Everything you need to pick, pull, and run the best local models on an 8 GB or 16 GB laptop — with terminal GIFs for every step from ollama.com/search.

Official: ollama.com · Model library: ollama.com/search · GitHub: github.com/ollama/ollama

This guide matches our MiniCPM-V Benchmark and agent masterclasses: prose and lists, plus diagram and terminal GIFs at 1200×600.


Media assets (copy for Medium)

Asset URL
Mega overview https://ayush7614.github.io/agentic-ai-ecosystem/guides/ollama-small-models/assets/mega-ollama-small-models.gif
RAM tiers https://ayush7614.github.io/agentic-ai-ecosystem/guides/ollama-small-models/assets/diagram-ram-tiers.gif
Task picker https://ayush7614.github.io/agentic-ai-ecosystem/guides/ollama-small-models/assets/diagram-task-picker.gif
Model families https://ayush7614.github.io/agentic-ai-ecosystem/guides/ollama-small-models/assets/diagram-model-families.gif
Pull → run workflow https://ayush7614.github.io/agentic-ai-ecosystem/guides/ollama-small-models/assets/diagram-pull-run-workflow.gif
Blog poster https://ayush7614.github.io/agentic-ai-ecosystem/guides/ollama-small-models/assets/blog-poster-1200x600.png

What you'll have at the end

  • Ollama installed and verified on macOS / Linux / Windows
  • A curated model set for your RAM tier (8 GB or 16 GB)
  • GIF-backed workflows: pull, run, generate response, embed, list/ps
  • Task-specific picks for chat, coding, vision, RAG, and agent harnesses
  • API snippets to wire models into OpenClaw, PicoClaw, Cursor, and MCP servers

Introduction — why small models on small laptops?

Cloud APIs are great until you need privacy, offline work, zero per-token cost, or agent loops that call a model dozens of times per task. Ollama makes local inference one command: download a quantized GGUF, run it, expose a OpenAI-compatible API on localhost:11434.

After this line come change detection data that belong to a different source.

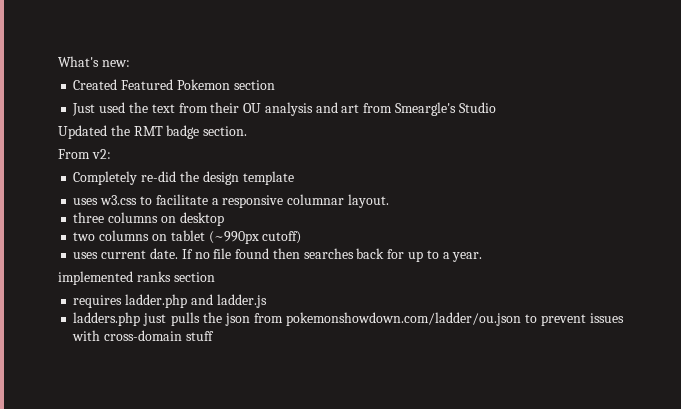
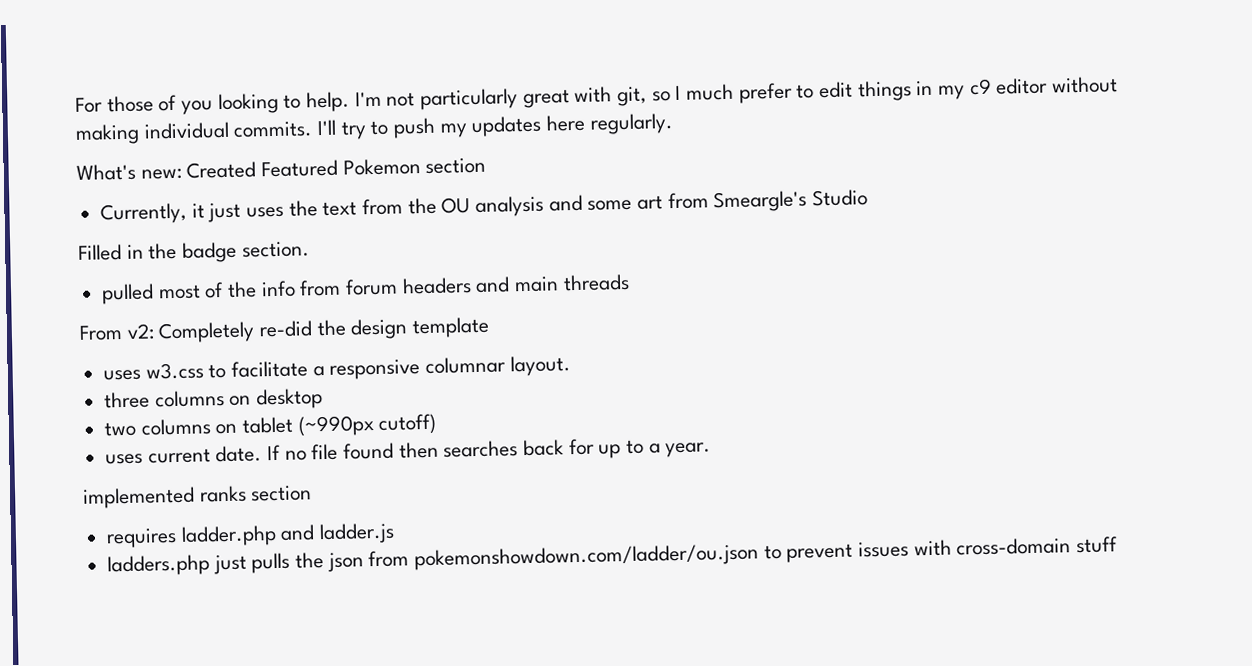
(58, 61) none -> [75,76,1119,115] [75,113,674,145] For those of you looking to help. I'm not particularly great with git, so I much prefer to edit things in my c9 editor without making individual commits. I'll try to push my updates here regularly. //
(130, 63) // -> (182, 173) none
[72,102,126,116] Just used -> [100,202,285,225] Currently, it just uses
[210,102,240,113] their -> [407,197,437,215] the
(338, 107) none -> [587,199,633,211] some
[58,125,163,139] Updated the RMT -> [78,242,178,261] Filled in the
(248, 131) none -> [101,273,630,305] // pulled most of the info from forum headers and main threads
(111, 154) // -> (155, 331) none

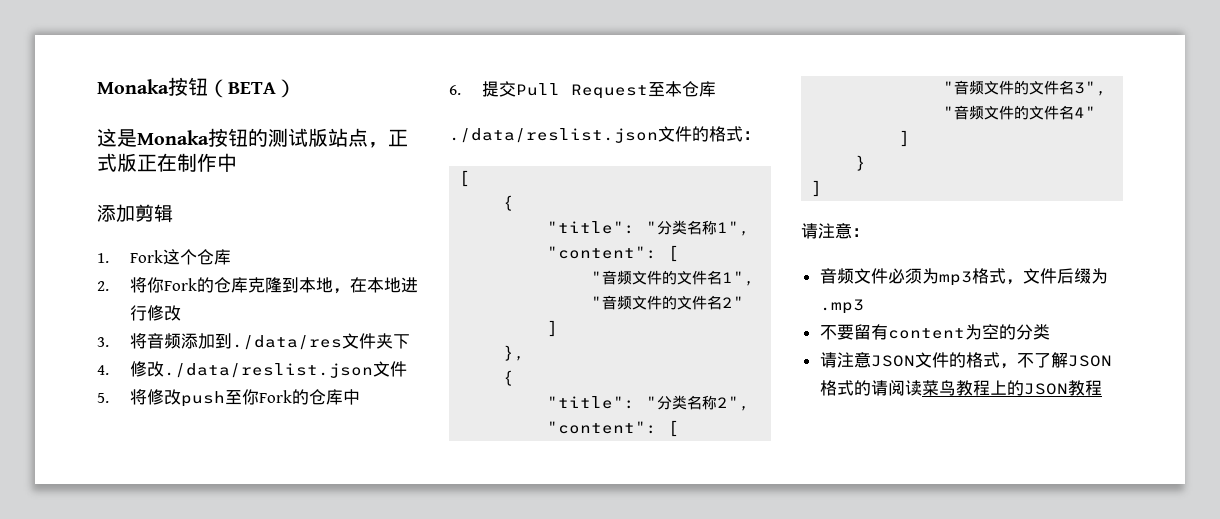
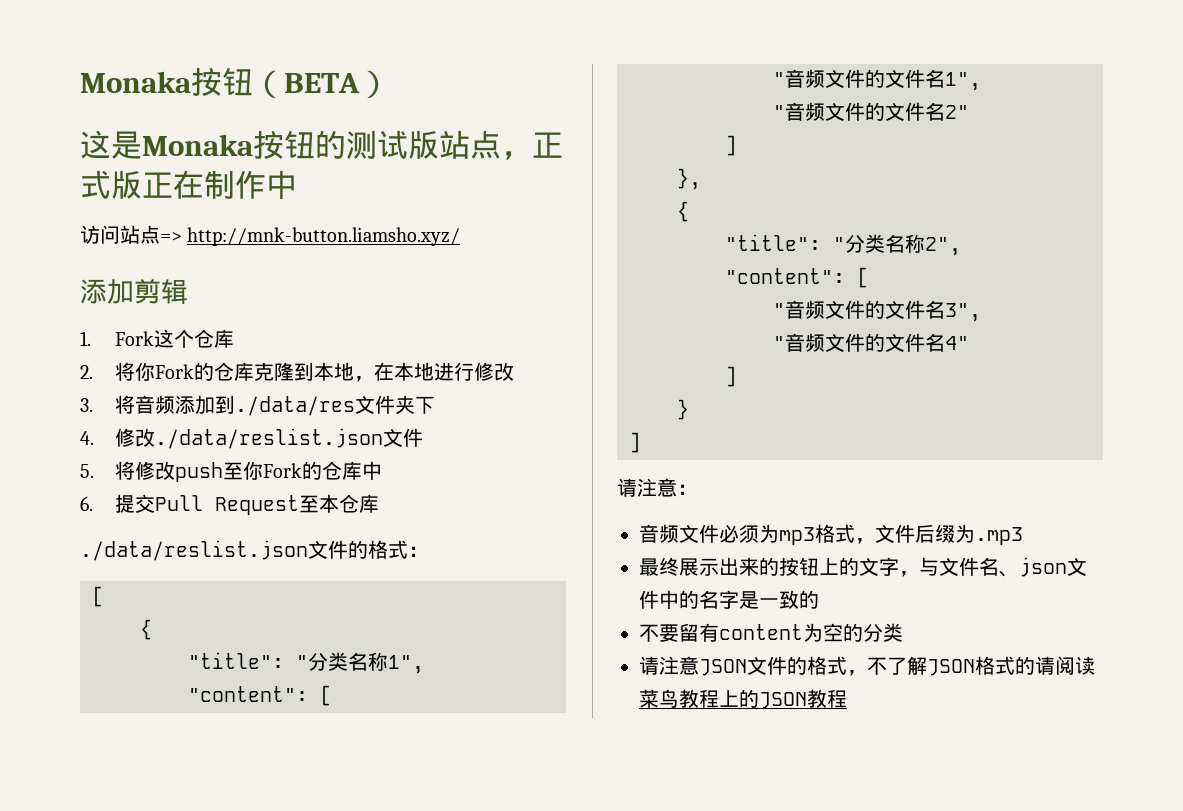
(237, 162) none -> [80,225,461,246] // 访问站点=> http://mnk-button.liamsho.xyz/
(864, 306) none -> [639,557,1087,577] [639,590,819,609] // 最终展示出来的按钮上的文字，与文件名、json文件中的名字是一致的

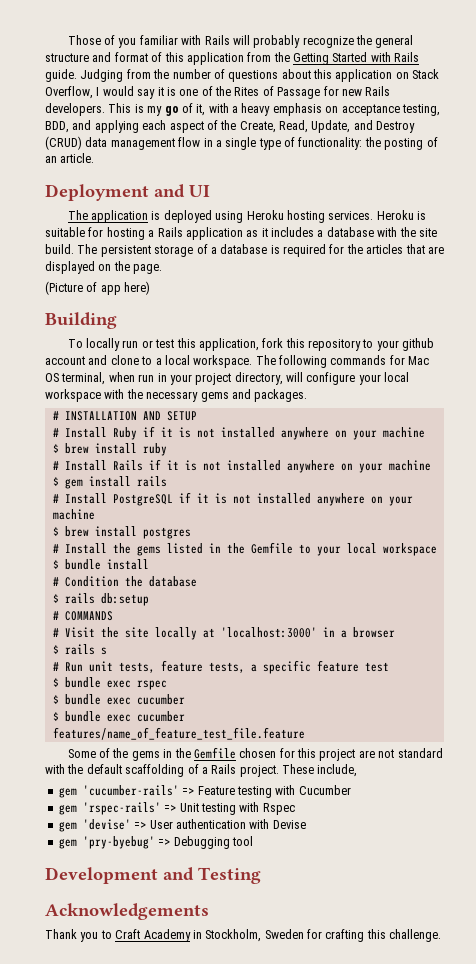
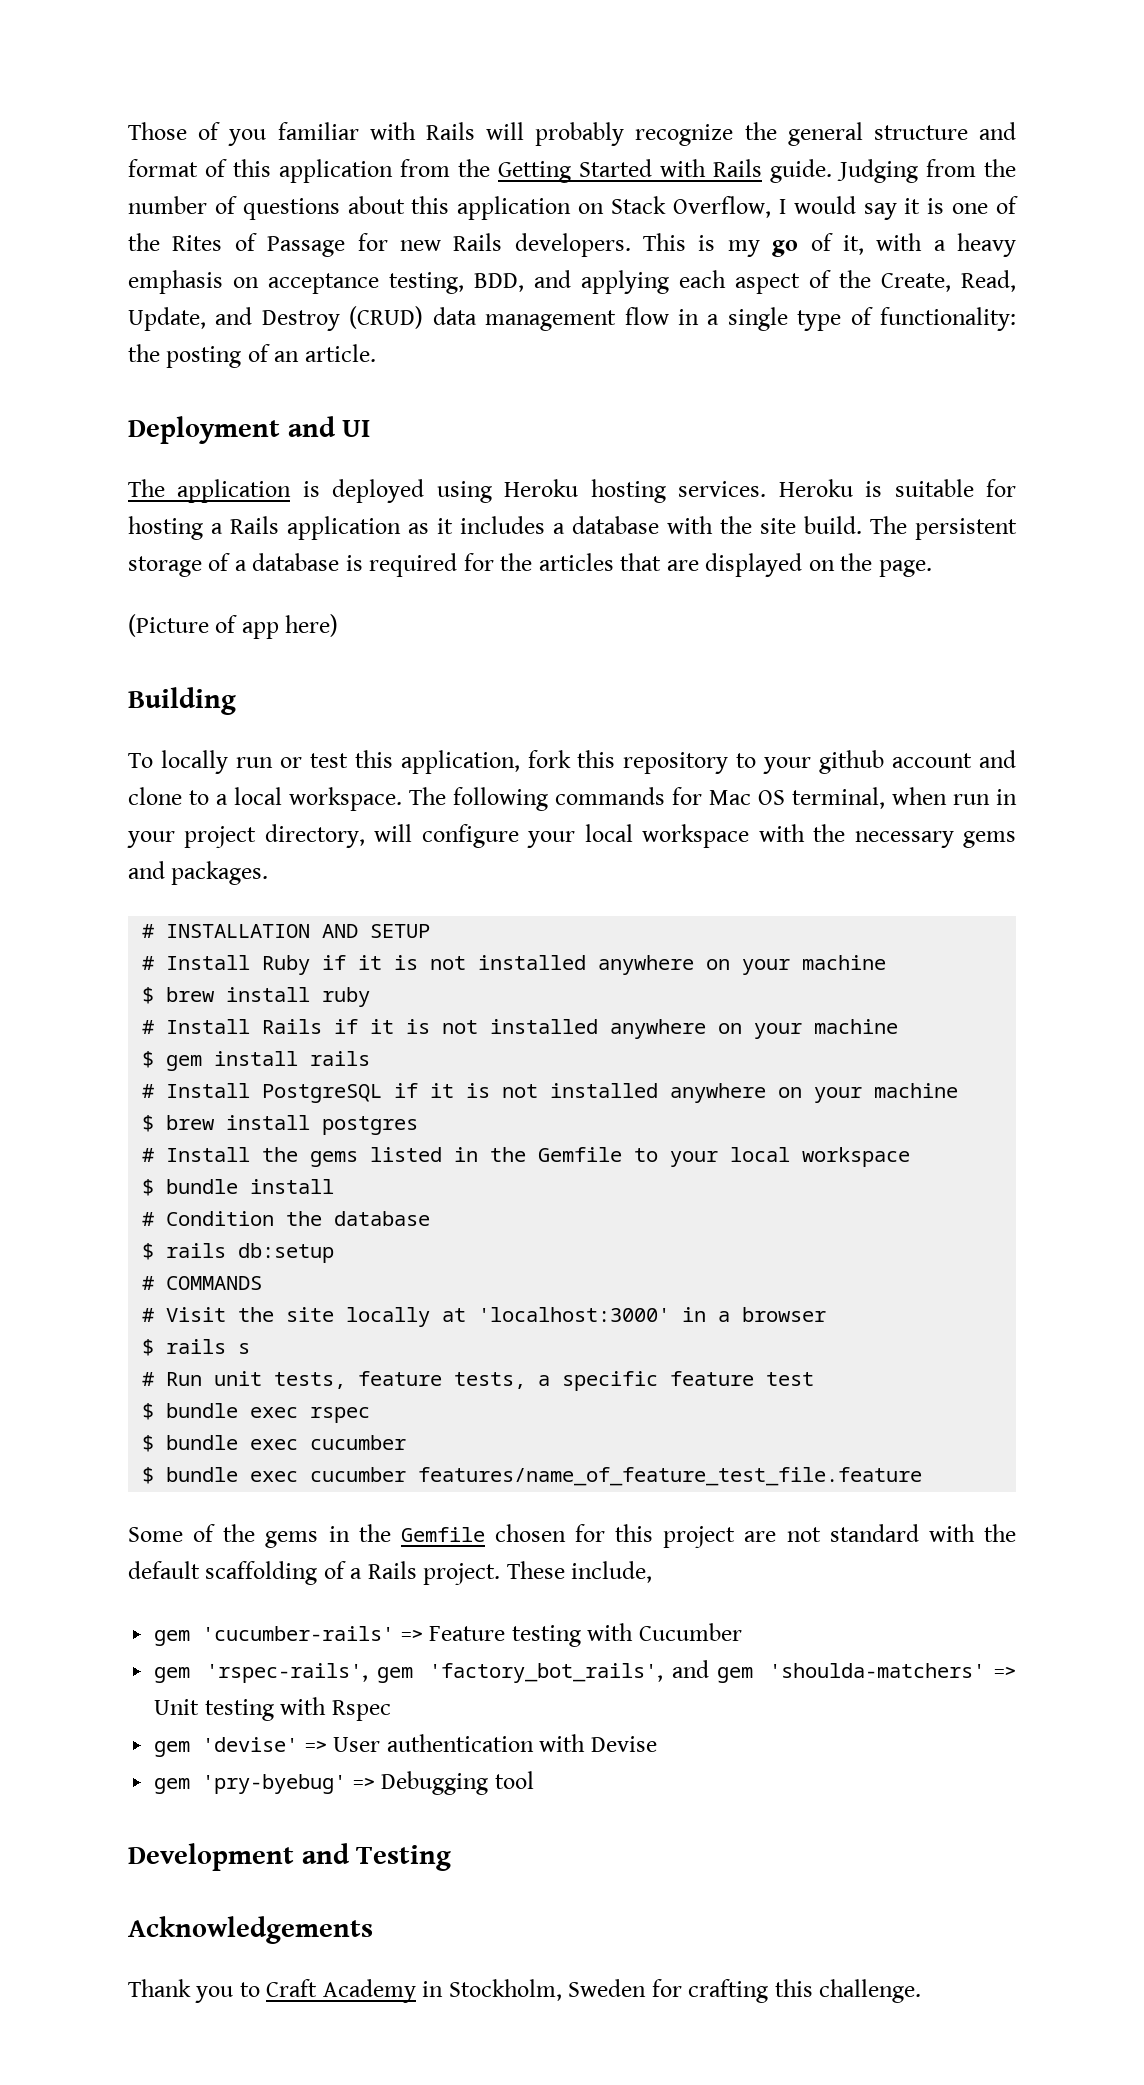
[82,802,161,815] 'rspec-rails' -> [206,1660,986,1683] 'rspec-rails', gem 'factory_bot_rails', and gem 'shoulda-matchers'

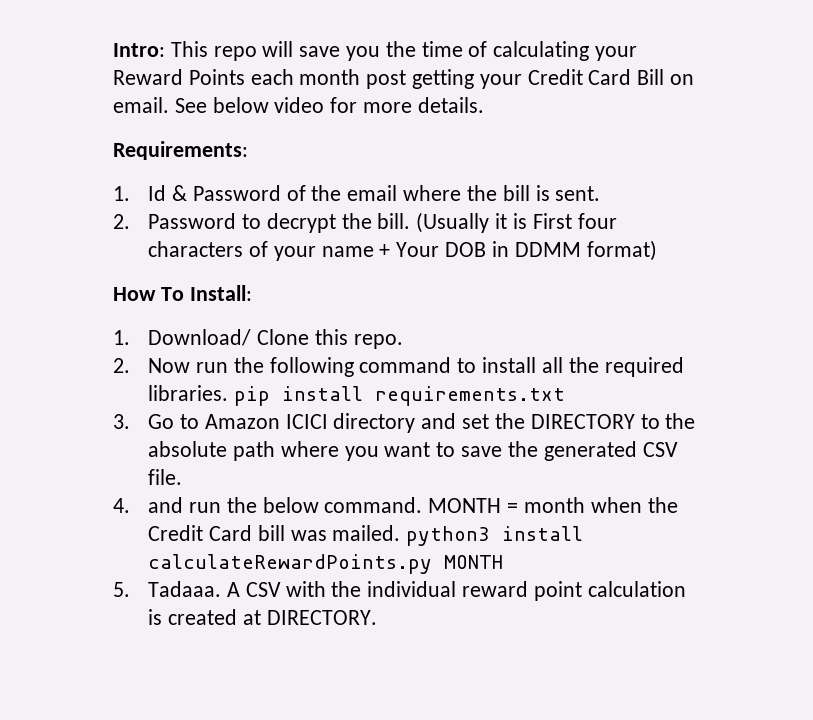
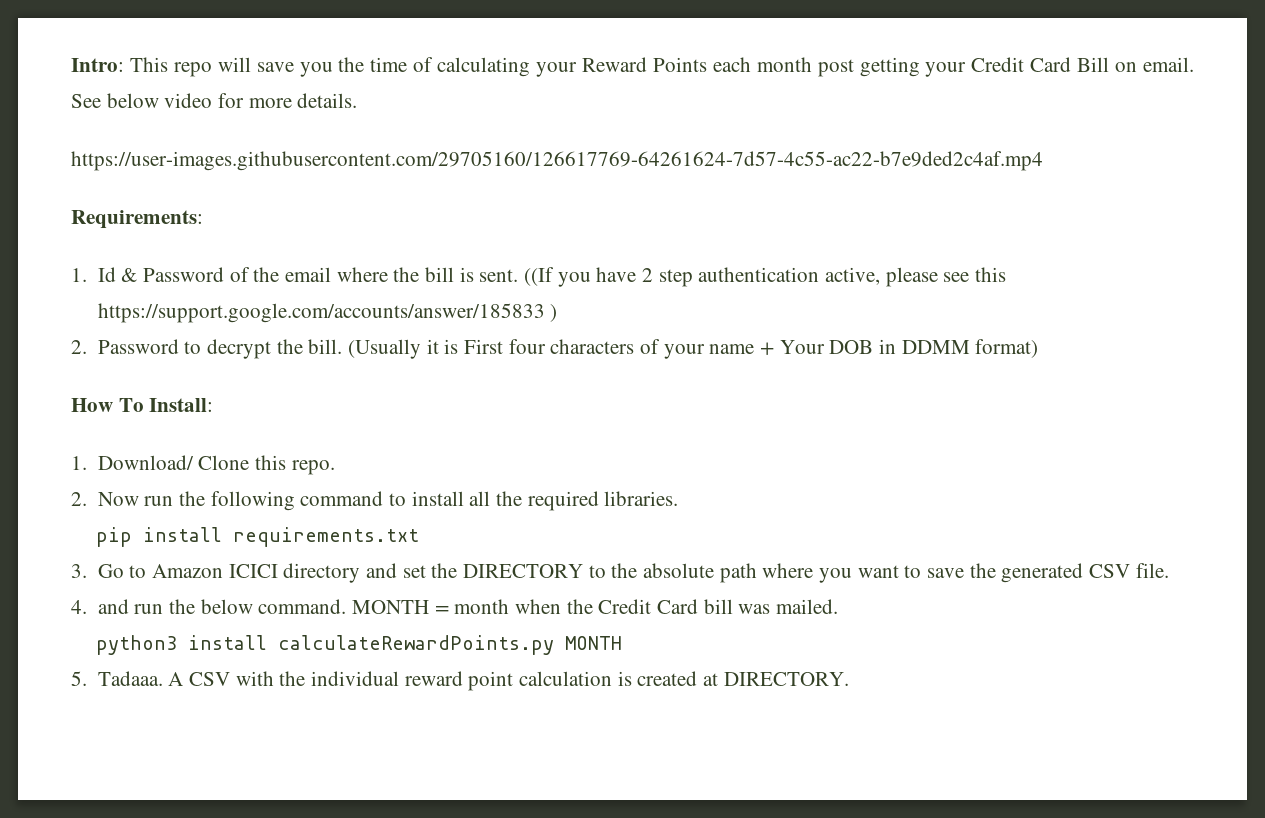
(484, 105) none -> [71,151,1043,171] // https://user-images.githubusercontent.com/29705160/126617769-64261624-7d57-4c55-ac22-b7e9ded2c4af.mp4
(601, 193) none -> [523,267,1006,287] [97,303,558,323] ((If you have 2 step authentication active, please see this https://support.google.com/accounts/answer/185833 )
(229, 393) none -> (679, 498) //
(401, 533) none -> (838, 606) //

The trap: disk size on ollama.com ≠ RAM at inference. A 7 GB Gemma weights file might use ~5–8 GB RAM when loaded — fine on 16 GB, painful on 8 GB with Chrome open.

This guide picks models that actually run on:

Laptop RAM Comfortable context Strategy
8 GB 2K–4K tokens Sub-2B chat, embeddings, tiny vision
16 GB 4K–8K tokens 2–9B chat/vision, 30B MoE with 3B active, coding specialists

RAM tiers — pick models by memory budget


Part 1 — Install Ollama

macOS / Linux

curl -fsSL https://ollama.com/install.sh | sh
ollama --version

Windows

Download the installer from ollama.com/download.

Verify the daemon

ollama serve          # usually auto-starts
curl http://localhost:11434/api/tags

Install and verify Ollama — animated

Ollama runs a background service. Models live in ~/.ollama/models/ (override with OLLAMA_MODELS).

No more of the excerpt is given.